Like everyone else, I’ve spent the past few weeks mesmerized by images of health care workers receiving the first doses of the vaccine. I’ve rejoiced at social media posts announcing a sibling, a partner or a best friend who’s first in line. “My sister, who’s been treating Covid patients this year and is spending the holidays alone to keep the rest of us safe, just told our fam group chat she’s getting the vaccine this week,” journalist Connie Wang tweeted. “The collective relief and joy we feel is inexplicable.”
My sister, who’s been treating COVID patients this year and is spending the holidays alone to keep the rest of us safe, just told our fam group chat she’s getting the vaccine this week. The collective relief and joy we feel is inexplicable.
— Connie Wang (@conniewang) December 15, 2020
We’re nearing the end of a movie whose driving narrative has been “get a vaccine!” The trials were successful, the FDA issued emergency use authorization, the world rejoiced, the first doses were administered in a flurry of joy — and then the credits rolled. Presumably, life goes back to normal. But when, and how?
Placing faith in an organized, efficient, timely distribution of the vaccine doesn’t just feel like folly. It feels psychologically reckless.
We’ve got not just one, but two viable vaccines (with a third reportedly pending). But like everything else related to the government’s handling of Covid-19, the plans for the vaccine’s distribution are opaque, piecemeal and largely delegated to the discretion of individual states. After the initial distribution to front-line health care workers, the next few months are poised to be a “veritable land rush for Covid shots” as various industries and employers lobby for their employees to be next in line.
You can use a tool like this one to try to figure out where you are in the prioritized list, but it’s all relative. If you live in my hometown of Lewiston, Idaho, and are over 65, there is a lot that depends on whether your health conditions qualify you as “high risk.” And then there’s all the mitigating factors: Will there be adequate refrigeration? How will we reach the population that isn’t already calling their doctors, eager to be first in line? Is there even a plan, let alone the sort of detailed, dynamic plan that a massive distribution requires? What about the equally important distribution of the second dose? As the writer Zeynep Tufekci recently put it, will the U.S. “snatch defeat from the jaws of vaccine victory?”
“Few people across the country have a clear idea of how exactly the Covid-19 vaccine supply chains will be organized,” Bruce Y. Lee, who has worked in vaccine distribution for over 15 years, recently wrote in StatNews. “Vaccine chains have historically been neglected and underappreciated.”
When I try to fast-forward the tape of this pandemic, I can’t make the scenes of the future into anything coherent.
Yes, a new administration will be in charge at the federal level. It’s comforting, even thrilling, that they believe in science — and have a comparatively detailed plan for how to combat the pandemic moving forward. But like so many other Americans, my faith in our government’s ability to successfully execute any plan in relation to the pandemic isn’t just compromised. It’s gone.

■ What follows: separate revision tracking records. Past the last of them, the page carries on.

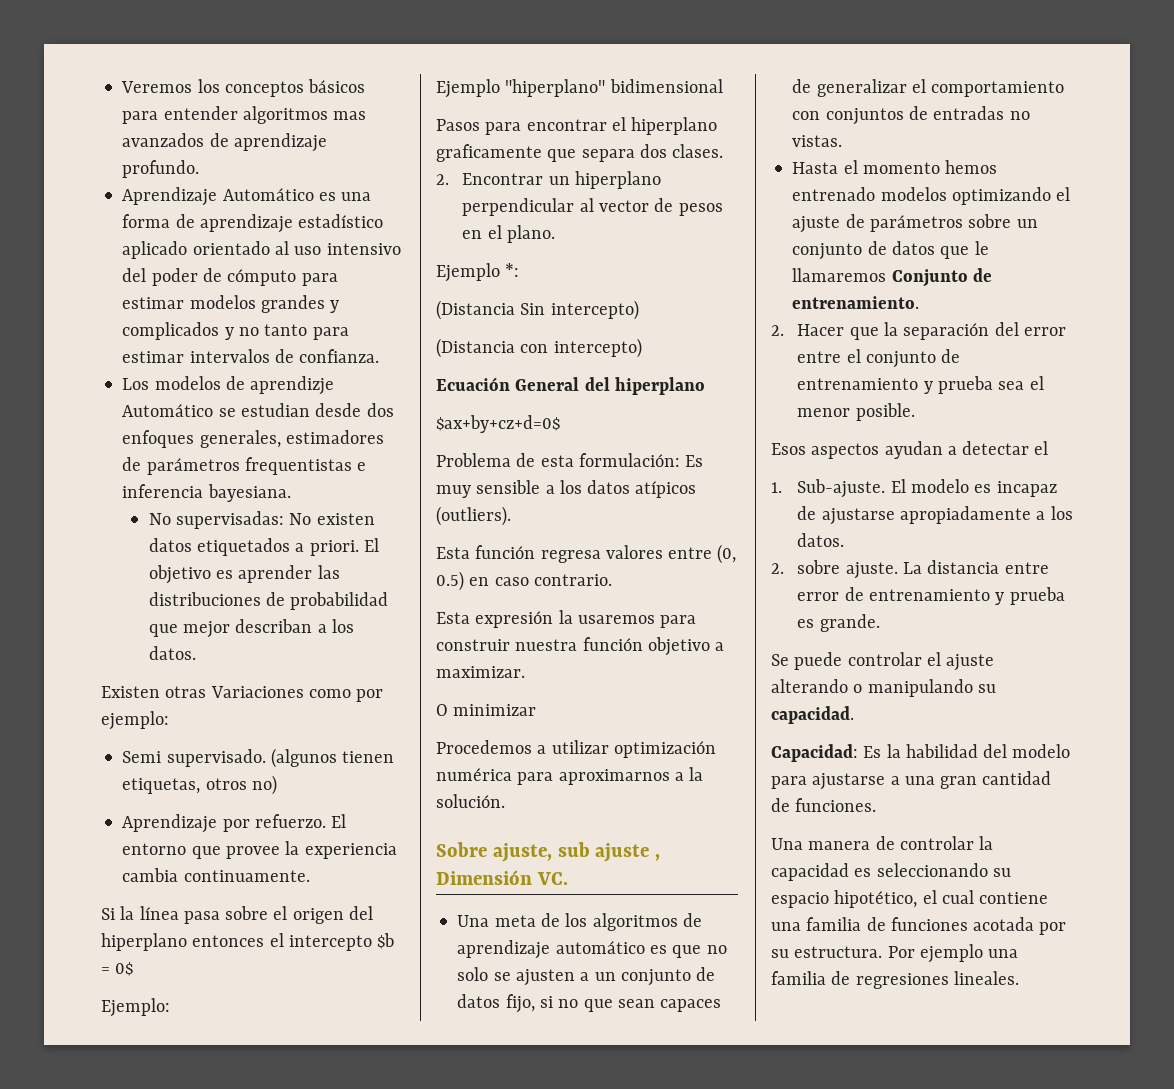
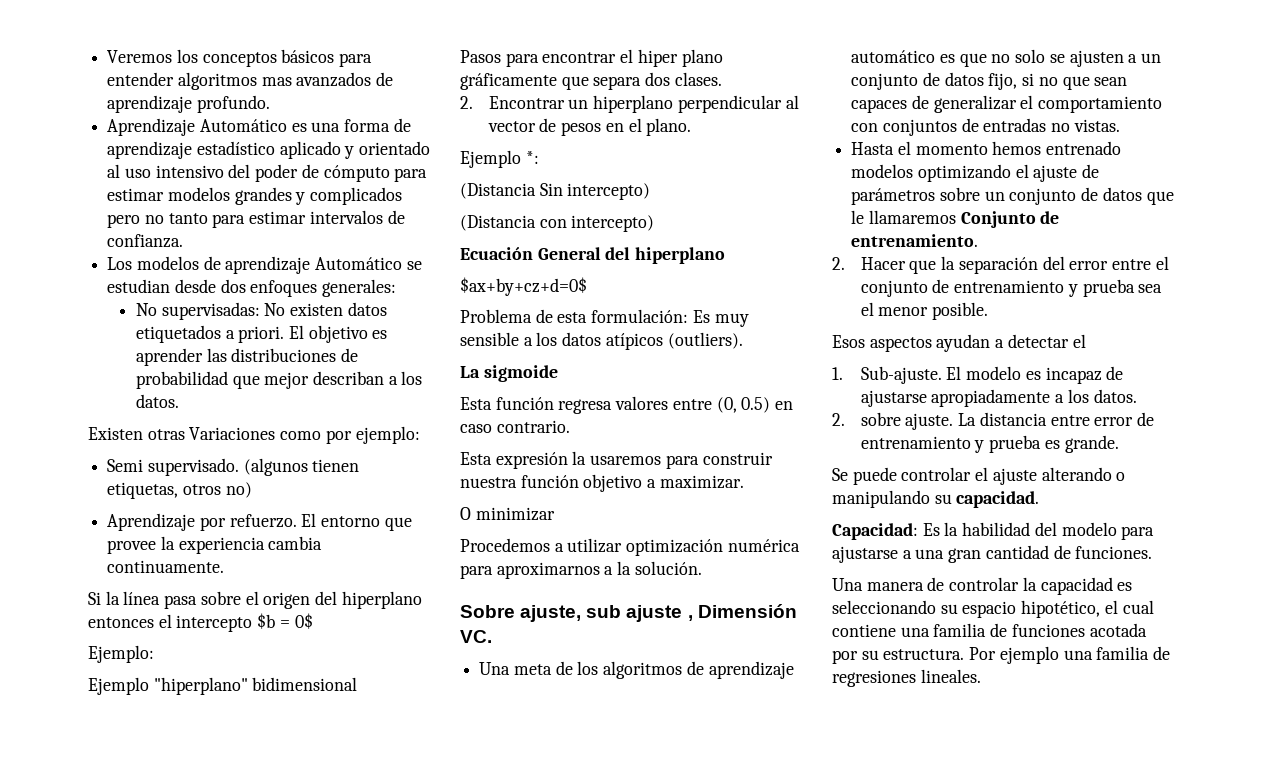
(188, 250) none -> [344,146,355,159] y
[224,327,234,340] y -> [107,214,141,228] pero
[250,376,335,395] aprendizje -> [225,256,311,274] aprendizaje
[199,430,384,448] [122,457,367,475] [122,484,291,502] generales, estimadores de parámetros frequentistas e inferencia bayesiana. -> [322,279,397,297] generales:
[631,117,718,135] [436,144,542,162] hiperplano graficamente -> [637,49,723,67] [460,73,557,90] hiper plano gráficamente
(511, 516) none -> [460,365,558,382] // La sigmoide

On the federal, state and local level, we’ve bungled testing and messaging. We’ve repeatedly privileged businesses over human life. Congress has failed to pass substantive, lasting relief for the millions of families who are suffering, experiencing food insecurity, or facing eviction. It’s taken months for people to access unemployment benefits through an understaffed, labyrinthian system.
Just recently, the public learned that the U.S. government had previously refused the option of purchasing an additional 100 million doses of the Pfizer vaccine, raising questions of a potential “vaccine cliff” in which millions would wait — perhaps for months — for supply to catch up.
But to those with power, money and influence, rules can always be bent. California’s stern messaging about serving the neediest first hasn’t stopped the rich from trying to leap ahead of teachers, farmworkers and firefighters.
Dr. Jeff Toll, who has admitting privileges at Cedars-Sinai Medical Center, one of the first hospitals to stock the vaccine, recalled a patient asking: “If I donate $25,000 to Cedars, would that help me get in line?’” Toll said no.